• WHAT YOU ARE ASKED TO DO
Go through the records below and tally the lines that include "Erima". Answer with the number only.

• RECORDS
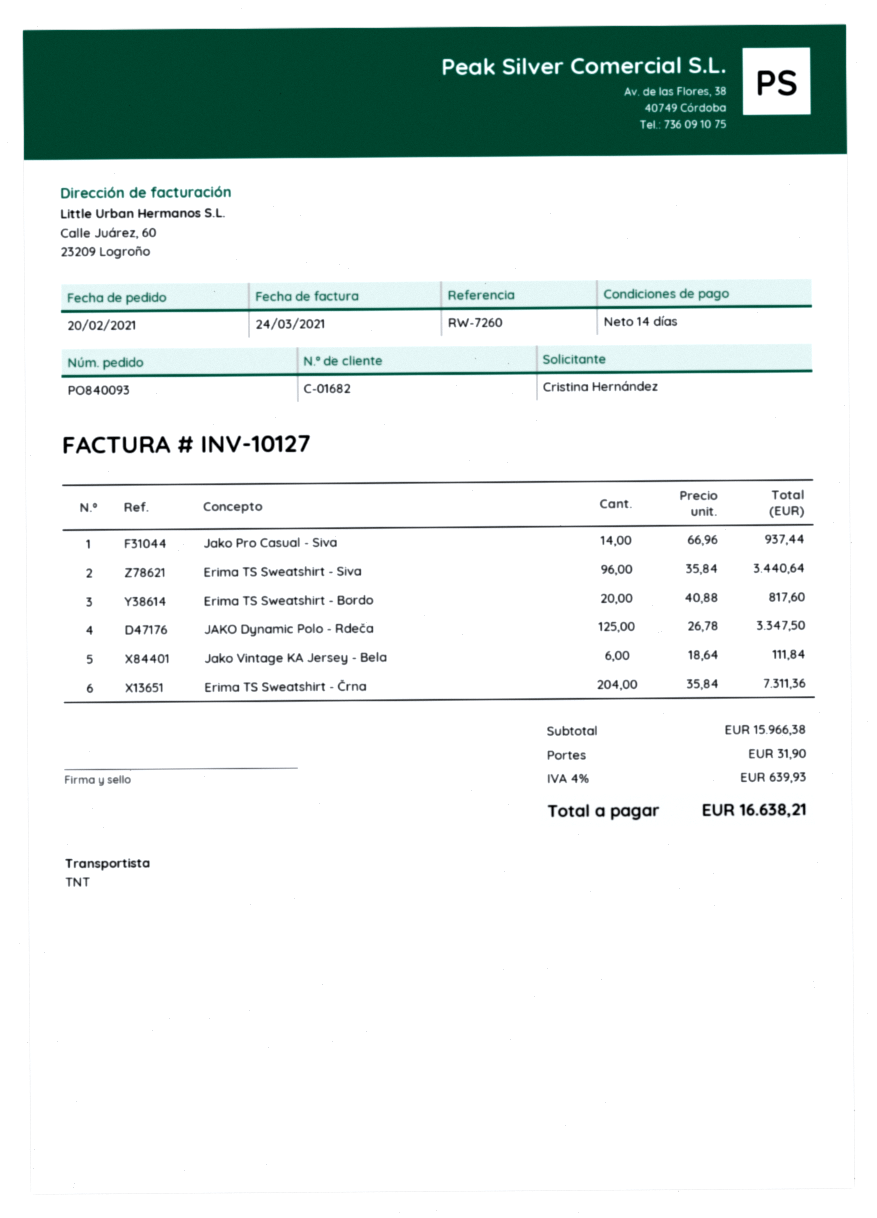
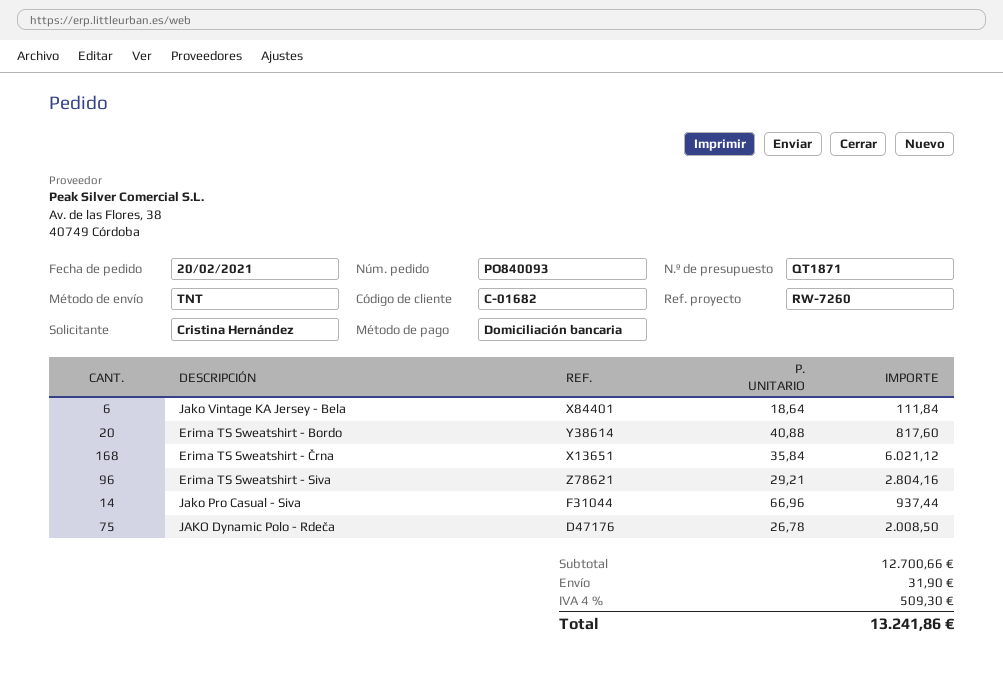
Erima TS Sweatshirt - Siva: 96 x 35.84 = 3440.64 -> 96 x 29.21 = 2804.16
JAKO Dynamic Polo - Rdeča: 125 x 26.78 = 3347.50 -> 75 x 26.78 = 2008.50
Erima TS Sweatshirt - Črna: 204 x 35.84 = 7311.36 -> 168 x 35.84 = 6021.12
subtotal: 15966.38 -> 12700.66
tax: 4% = 639.93 -> 4% = 509.30
total: 16638.21 -> 13241.86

• EXERCISE RESPONSE
2